Святая Варвара… Медаль… Я и забыла об этом. Да уж, дальше некуда! Но в некотором смысле я могла спокойнее отпустить его. Вскоре он вернулся на кухню в незастегнутом мундире, с каской в руке… Ну уж нет, дудки! Я вовсе не собираюсь надраивать сейчас его медяшки.
— Ты идешь? — едва слышно спросил он.
— Но ты же сказал, что мне надо еще поспать!

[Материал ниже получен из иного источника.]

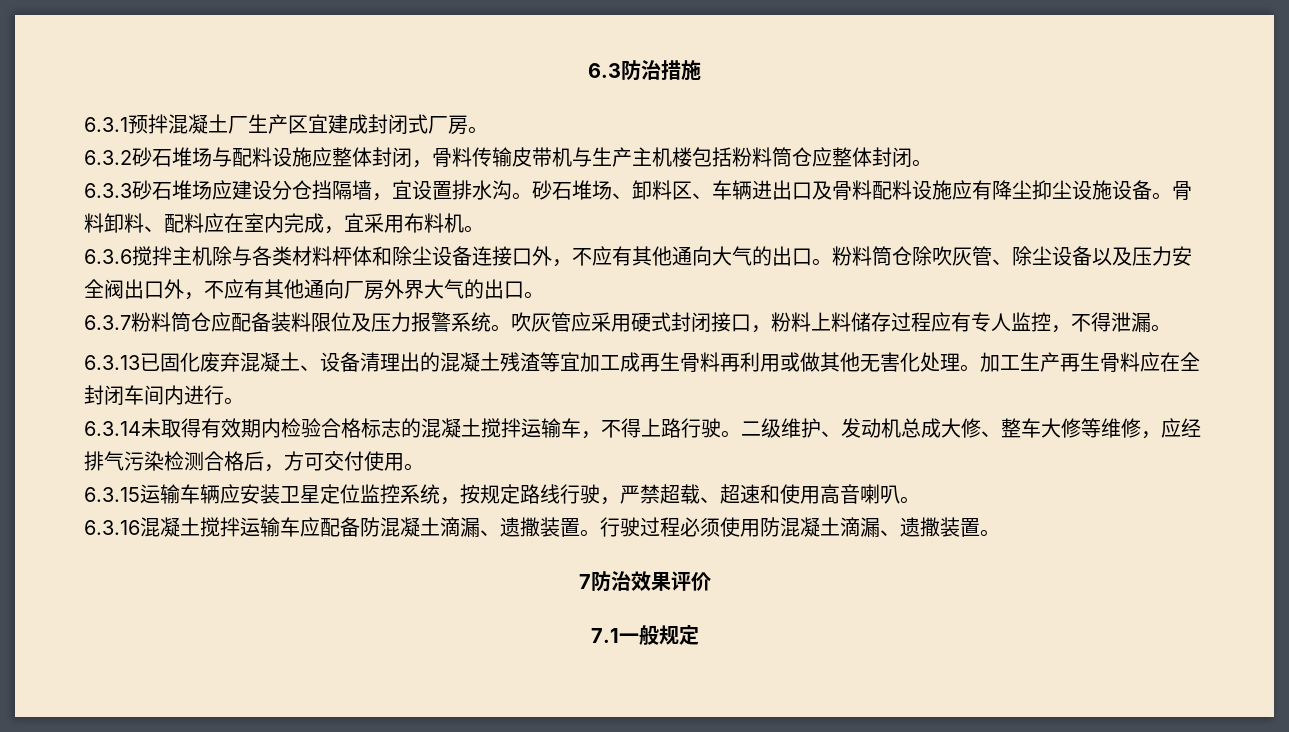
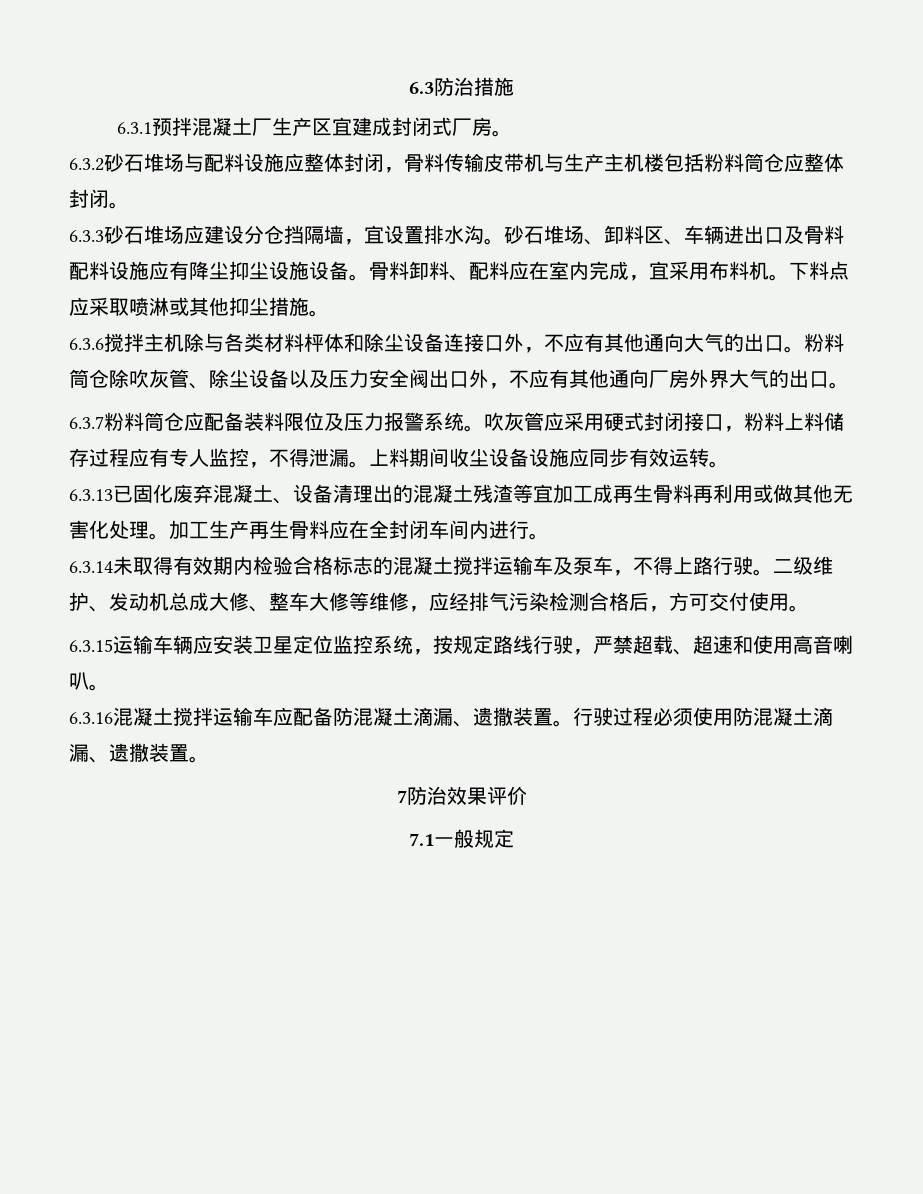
+ 下料点应采取喷淋或其他抑尘措施。
+ 上料期间收尘设备设施应同步有效运转。
- 6.3.14未取得有效期内检验合格标志的混凝土搅拌运输车，不得上路行驶。
+ 6.3.14未取得有效期内检验合格标志的混凝土搅拌运输车及泵车，不得上路行驶。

Увидев, как в уголках рта у меня образовались решительные складки, папа тотчас отступился. Но все же помедлил еще несколько минут. Он явно не решался идти, и требовалось совсем немного, чтобы он отказался от этой затеи. Однако такого он позволить не мог — не время было привлекать к себе внимание. Я сама отперла дверь, ведущую во двор. И он вышел, не поцеловав меня, — каска сдвинута набок, пояс болтается, а матушка, глядя на это, снова заулыбалась.
* * *
Так я и не увидела, как мосье Ом вручает ему медаль на глазах у сотенной толпы — представителей местной знати, просто любопытных и детей, собравшихся на площади между фонтаном и памятником погибшим. Я только слышала барабанную дробь и приглушенные звуки трубы… Но я и в самом деле была далеко. Едва отец ушел, я выскочила из дому и, промчавшись пять минут по Ализской дороге, достигла заброшенного сада. Вокруг — никого. Зеленоватая шляпа, насквозь дырявая, старый пастуший плащ, который мог ввести в заблуждение только ночью, и, наконец, само чучело — все было изодрано в клочья, разорвано на мелкие куски… Я охотно предала бы все это огню. Но хватит с нас огня, слишком много, право же, у нас в семействе о нем разговоров. Все было проделано так молниеносно, что матушка, затеявшая стирку, и не заметила моего отсутствия. Радуясь в простоте душевной так, будто вместе с тенью я уничтожила и ее оружие, я заперлась в уборной, чтобы отдышаться, а затем пошла к маме, которая, постанывая, стирала в корыте с совсем уже мутной водой.